Everyone who follows the Big 12 remembers the offensive prowess of Missouri quarterbacks Chase Daniel and Blaine Gabbert and the efficiency of which they ran the high-powered passing attack that is Gary Pinkel's offense.
However, it seems no one remembers Brad Smith, the quarterback that kick-started Missouri in the Pinkel era.
Brad Smith was not a quarterback in the mold of Daniel and Gabbert. He was a runner and one of the most difficult players in college football to stop in his four years at Missouri.
He ended his career with 69 Missouri, Big 12 and NCAA game, season and career records, and ended his career as the all-time NCAA leading rusher for quarterbacks. He was passed a few years ago by West Virginia's Pat White.
That brings us to this year. Everyone seems to forget where Pinkel's offense began at Missouri, and the picture of the Tigers offense was their proficiency in the passing game. People forget Pinkel knows how to utilize each quarterback's individual talents.
Texas Tech Head Coach Tommy Tuberville said the changes have made their offense even more dangerous.
"This is not what they did last year. They were more of a throwing team," he said. "Their quarterback wasn't a runner. This year it's just totally opposite. They do a lot of the quarterback read, power plays."
Enter Sophomore Quarterback James Franklin out of Dallas, Tx. Franklin was part of the 2010 recruiting class for Missouri and boasted a four-star rating across several recruiting sites. And there was no mistake in the fact that he was a mobile quarterback.
None of that has changed. Franklin leads his team in rushing touchdowns and is second in the Big 12 in rushing yards for quarterbacks with 642.
Frankly, Franklin has made several teams look stupid this year. He is averaging over 300 yards of total offense per game while accounting for 27 of his team's touchdowns on the season.

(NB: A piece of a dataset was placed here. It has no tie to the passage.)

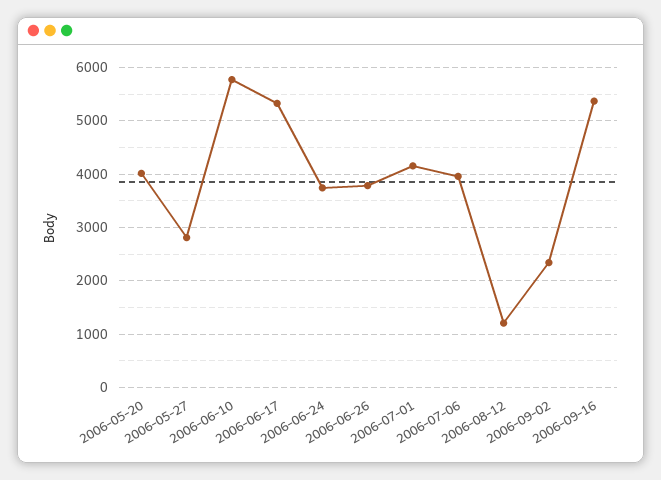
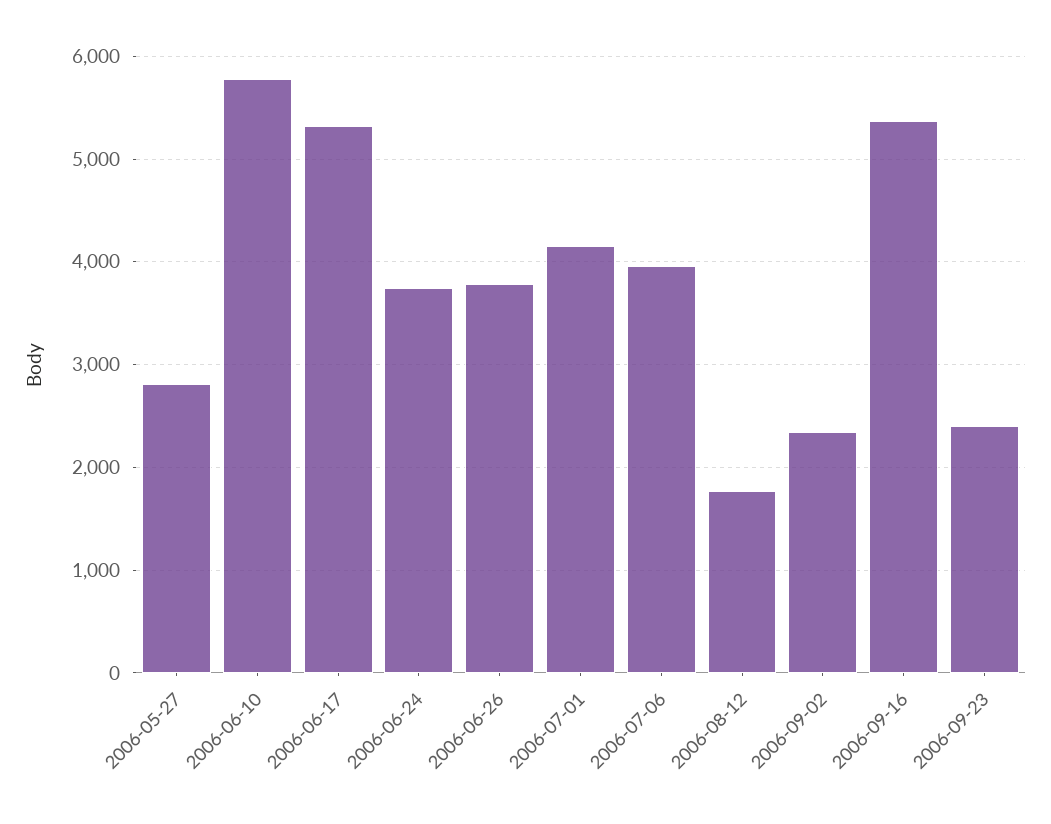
2006-05-20: 4000 -> none
2006-08-12: 1200 -> 1800
2006-09-23: none -> 2400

Tuberville said Franklin's ability makes their offense even more versatile than it was last year.
"It all goes back to that one guy behind the center who is very good," he said. "He can make you look real bad if you don't tackle well."

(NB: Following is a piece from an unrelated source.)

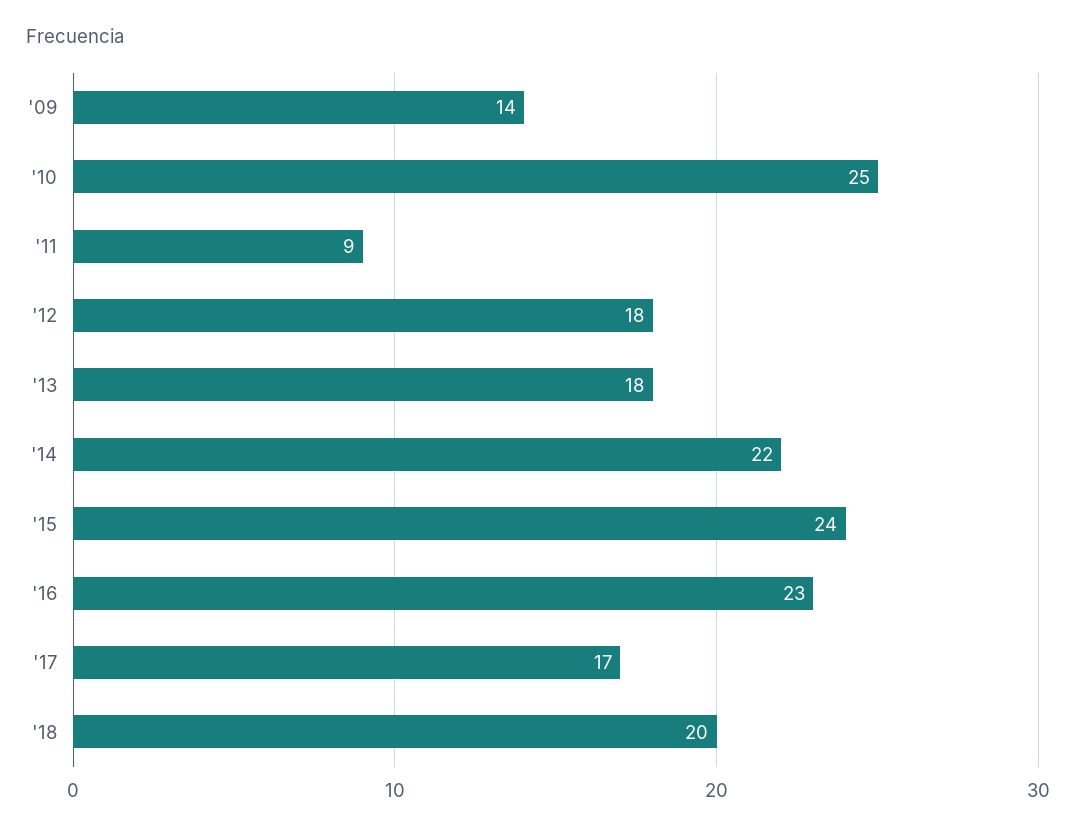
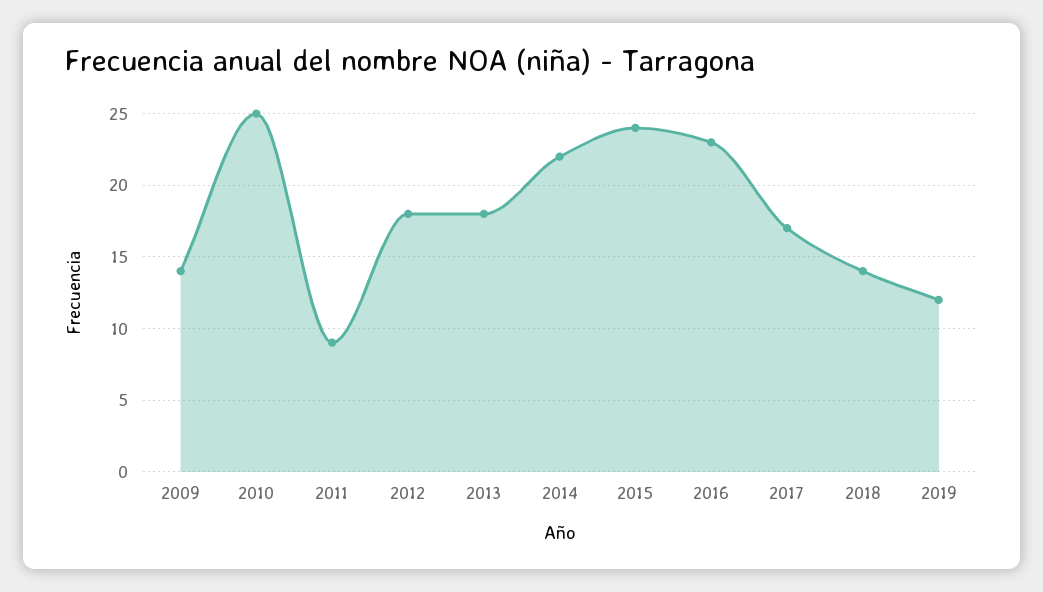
'18: 20 -> 14
2019: none -> 12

Tackling. Anyone who has watched Tech over the last few weeks knows Tech's difficulty in wrapping up an opponent's running back. And now, Tech will have to worry about yet another quarterback who can run all over a team, if he is given the opportunity.
Texas Tech has had trouble stopping opponent's offenses, and even more trouble stopping running quarterbacks giving up 482 yards on the ground to five separate mobile quarterbacks.
But this week is going to be about what Tech can do, not what Missouri can do, he said. If Tech can stop him, the Red Raiders have a chance. If they can't, we may have another rout on our hands.
"Hopefully we've got enough to dig deep," he said. "Some of the players that haven't played much can step in and play in these positions where we've had injuries and make us better."
They are going to have to find something because Franklin has nearly had as many offensive yards on his own (906), as Tech has had in total (971) over the last three weeks.
Tech will eventually have to stop someone. It will be tough to get back on track against James Franklin.